Enver Topaloğlu
‘Kâğıdın Ölümü’ ve kederin şerefi
Son otuz yılda, modern Türkçe şiirde adı ön plana çıkan şairlerden biri de Şeref Bilsel oldu (1972). Onun adını ön plana çıkaranınsa şiiri olduğunu söyleyelim.
Bilsel’in ilk şiiri 1990’da, ilk kitabı “Dar Zaman Rivayeti” 1996’da yayımlanmış. İkinci kitabı, “Magmada Kış Mevsimi”, 2003’te okurla buluşmuş. Sonraki yıllarda iki şiir kitabı daha yayımlanıyor; 2007’de “Mecnun Dalı” ve 2013’te “Dünyanın Külü”. Bir yıl sonra dört kitap, “Sürgündeki Rüzgâr” adıyla sunulur okura. Sonra…
AYNA KAYGISI, TOPLU ŞİİRLER
Şairlerin kitaplarını, şiirlerini tek kapak altında bir araya getirmesinde, toplu olarak yayımlamasında birçok etken ve neden söz konusu olabilir. Örneğin şair, daha önce yayımlanan kitaplarını, toplu şiirler olarak “tek”e indirip eksiğini, fazlasını, yaptıklarını ve yapamadıklarını gösterecek bir ayna elde etmek isteyebilir. Bu tercihte, şiir yolculuğunun, şiir macerasının belli bir aşamasında, deyim yerindeyse “arkasını derleyip toparlama” düşüncesi de etkili olabilir. Yoruma açıktır elbette. Ama neticede toplu şiirler, bir tür toparlanmadır. Başka niyetler, mesajlar da içerebilir. Şairin; şiir yolculuğuna geçici olarak ara, mola vermek ya da artık şiiri “bıraktığını” duyurmak gibi…
Şeref Bilsel, dört kitabını “Sürgündeki Rüzgâr”da topladıktan sonraki yıllarda okurla bağını koparmaz. Takip edenlerin bildiği gibi dergiler başta olmak üzere değişik mecralarda şiir ve şiir üzerine eleştiri, deneme, değini türünden yazılarını yayımlamayı, kısaca şiire çalışmayı sürdürür. Bu arada arka arkaya deneme kitapları; “Yalnız Şiir”, Yalnız Edebiyat” ve “Şiire Giriş Dersleri” yayımlanır. Bilsel, denemeleriyle de dikkatleri üzerine çeker. Ancak yeni şiir kitabı yayımlanana kadar on yıl gibi hiç de az denilemeyecek bir süre geçer. Dikkat çekici bir zaman aralığı. Hayat için uzun olduğu gibi sanat, şiir için de uzun bir süredir on yıl ara. Buna karşın yine de zamanın ne önemi var denilebilir mi? İlgili çevrelerle bağlar, bağlantılar kopmamışsa, belki. İlgili çevrelerden kastımızın okur olduğunu kaydedelim.
ŞİİR VAR KİTAP YOK
Şubat 2023’te yayımlanan “Kâğıdın Ölümü”yle (Yitik Ülke Yayınları) şairin “şair var, şiir var, niye hâlâ kitap yok dönemi” sona ermiş oldu.
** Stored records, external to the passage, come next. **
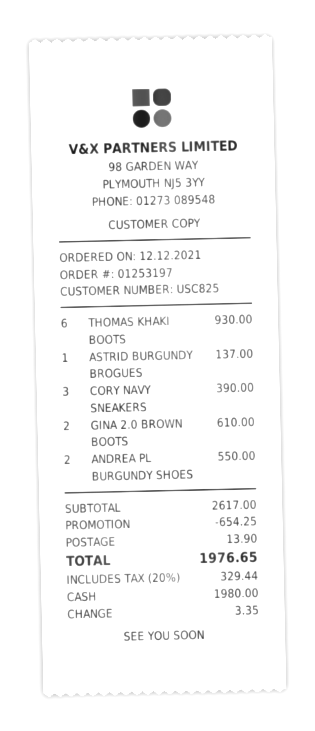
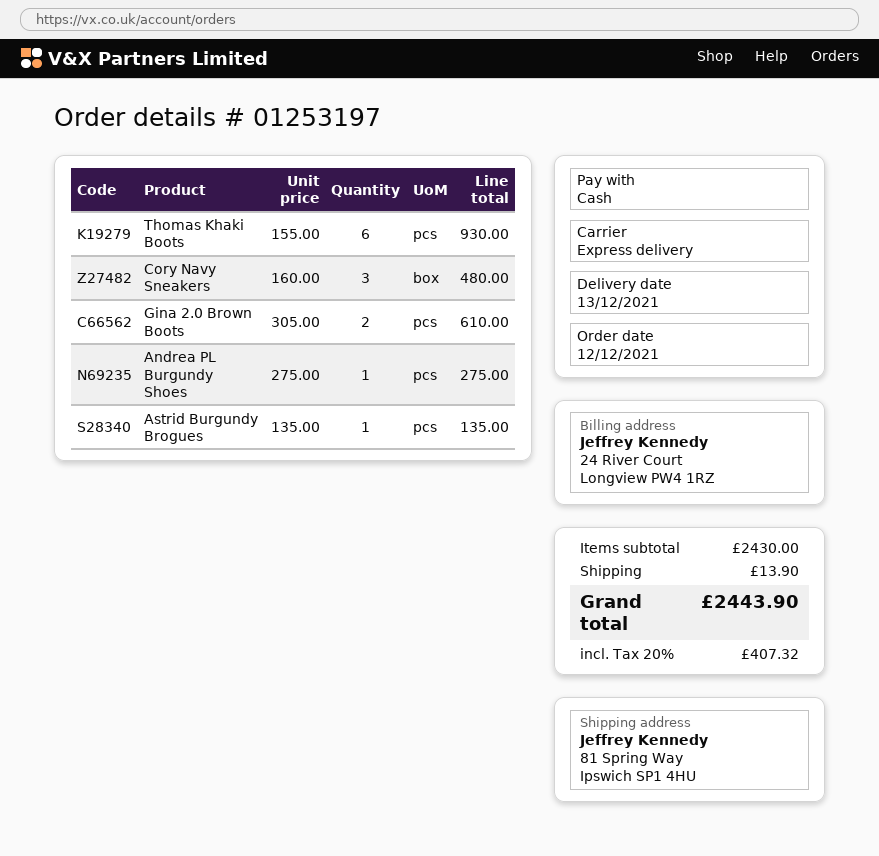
ASTRID BURGUNDY BROGUES: 1 for 137.00 -> 1 for 135.00
CORY NAVY SNEAKERS: 3 for 390.00 -> 3 for 480.00
ANDREA РL BURGUNDY SHOES: 2 for 550.00 -> 1 for 275.00
subtotal: 2617.00 -> 2430.00
discount: 654.25 -> none
tax: 20% = 329.44 -> 20% = 407.32
total: 1976.65 -> 2443.90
Şeref Bilsel, modern Türkçe şiirin lirik geleneğine bağlı bir şair. Bunu da açıkça “lirizm ölse İclâl’i sever miydim bu kadar” dizesiyle dile getiriyor.
Yazdıklarını ilk şiirinden son kitabındaki şiire kadar lirik şiire ve geleneğine bağlı kalarak geliştirdi. Geleneğin içinde kişilik ve kimlik edinmek aslında hayli zordur. Bu açıdan Şeref Bilsel’in zoru göze aldığını ve bunu da başardığını söylemek gerekir.
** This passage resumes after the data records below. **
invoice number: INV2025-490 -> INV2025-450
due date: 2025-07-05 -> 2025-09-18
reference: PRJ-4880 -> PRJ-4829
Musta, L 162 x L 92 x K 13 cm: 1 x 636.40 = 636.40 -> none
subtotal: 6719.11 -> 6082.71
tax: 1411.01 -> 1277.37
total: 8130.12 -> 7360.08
Adından okunmaya başlayan kitapların bilhassa şiir kitaplarının yeri başkadır. “Kâğıdın Ölümü”, okumaya adından başlanan kitaplardan. Bilsel, okura kitabın kapağında, düşünüp yorumlamaya açık, anlam yelpazesi hayli geniş bir metafor sunuyor. Öyle ki bu, şiir okurunu “dürten”, anlam aralığını kat etmek için çağrışımlarıyla uğraşmak mecburiyetinde bırakan bir metafor. Karşılığını aramaya kışkırtan o bildik soru, kaçınılmaz olarak giriyor devreye: Acaba şair ne demek istiyor? Sorular şiiri hem genişletiyor, hem derinleştiriyor. Şiirin okunmasını da büyük ölçüde sorular sağlıyor… Adı soru ve merak yaratan kitaptan, hele bu bir şiir kitabıysa, daha cazibi var mıdır?
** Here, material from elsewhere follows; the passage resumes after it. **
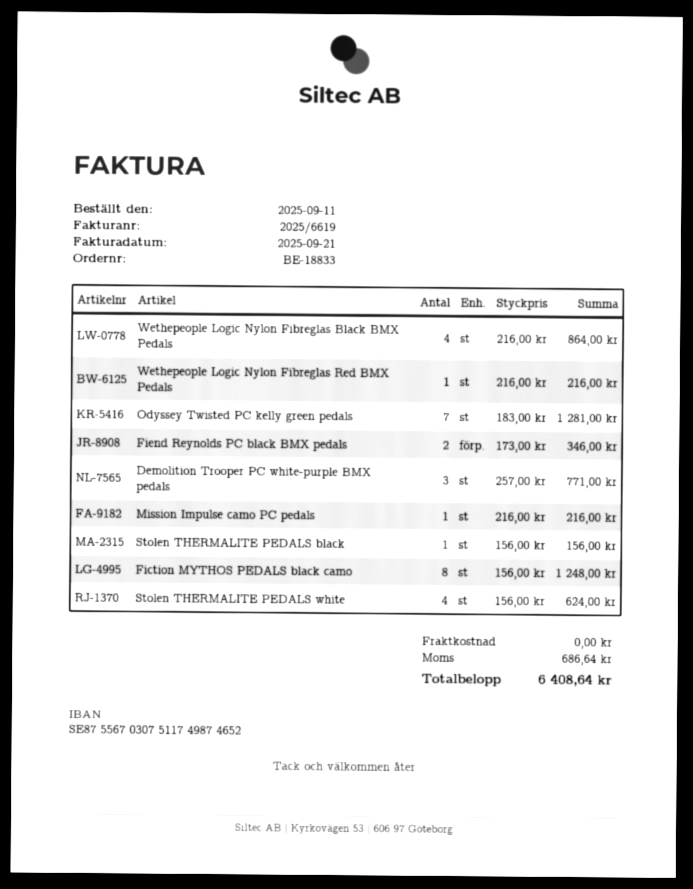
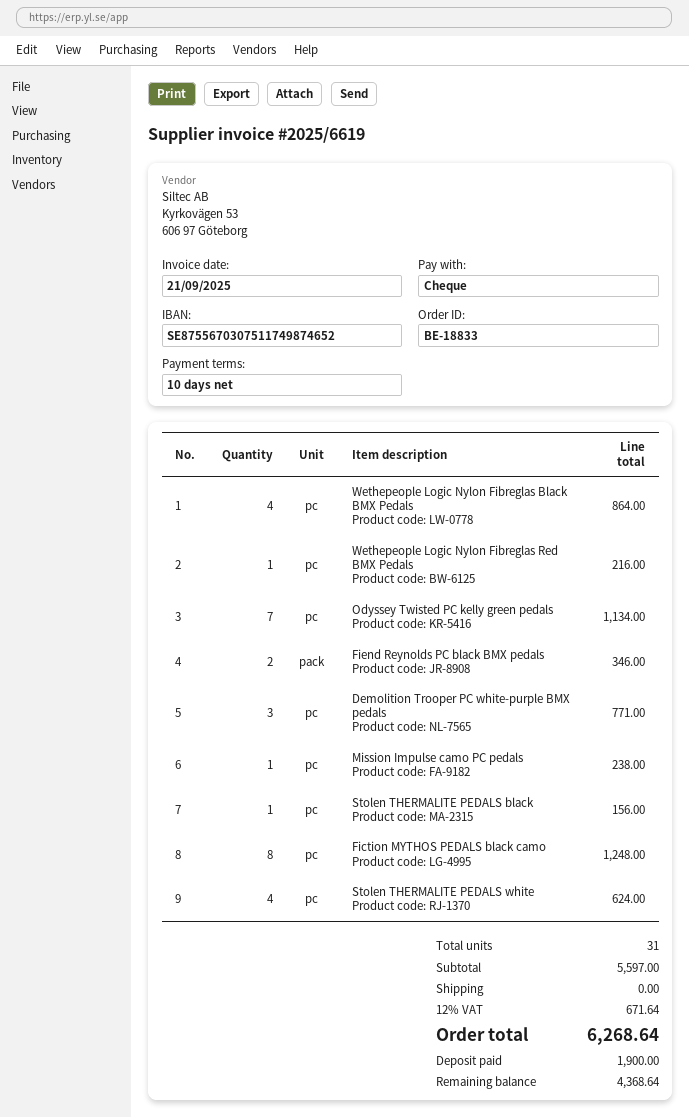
Odyssey Twisted PC kelly green pedals: 7 for 1281.00 -> 7 for 1134.00
Mission Impulse camo PC pedals: 1 for 216.00 -> 1 for 238.00
tax: 686.64 -> 671.64
total: 6408.64 -> 6268.64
Mensur şiir (düzyazı şiir) tarzının ağırlıklı olduğu “Kağıdın Ölümü” üç bölümden oluşuyor. İlk bölümde okur için güzergâh çiziyor şair. Bölümün başlığı da “Okur İçin Güzergâh”. Bir sonraki bölümün başlığı “Öfkeli Şiirler”. Üçüncü bölümde “Keramos Göğü Altında Sekiz Parça” yer alıyor. İlk bölümden, iki dizesi kitaba alınlık olmuş “Kalan” başlıklı şiirin giriş dizelerini ve son betiğini aktaracağız:
Her şey yüktür
Sözcüklerden başka yükü olmayana
(…)
Akşam olur
çöker gündüzün beyaz atı gürültüyle
kararan ormanın ortasına
uzak bir evde solgun ışık
tarihten ve tabiattan sızan
gölgeler, gölgeler, gölgeler…
EDEBİYATÇI ŞAİR
Şiirin edebiyat olmadığını ve edebiyatçı şairlerin de gittikçe sanki azalmakta olduğu meselesini paranteze alarak söyleyelim. Şeref Bilsel günümüzün az sayıdaki edebiyatçı şairlerinden biri. Bu saptamamızın, onun edebiyat öğretmeni olmasıyla alakası varsa da çok az. Savımızın esas dayanakları oluşturan, onun şiir anlayışı, şiire yaklaşımı, şiirle kurduğu bağ, şiir tutkusu ve benzeri etkenler. Başka bir örnek de verebiliriz. Örneğin Refik Durbaş da gazeteci şairdir. Mesleği gazeteci olduğu için söylemiyoruz bunu. Başka bir isim; Attilâ İlhan, jurnalist (gazeteciden farklı; bilgi toplayan ve paylaşan anlamında. Bu arada, Turgut Uyar onun için “komitacı” diyor) şairdir. Mühendis şairler de var. Özellikle ikibinli yıllarda şiirlerini okuduğumuz. Görsel ya da deneysel şiirin çoğu aynı zamanda bir mühendislik ürünü değil mi? Dil mühendisliği, şiir mühendisliği… Amacımız aradaki farkı vurgulamak.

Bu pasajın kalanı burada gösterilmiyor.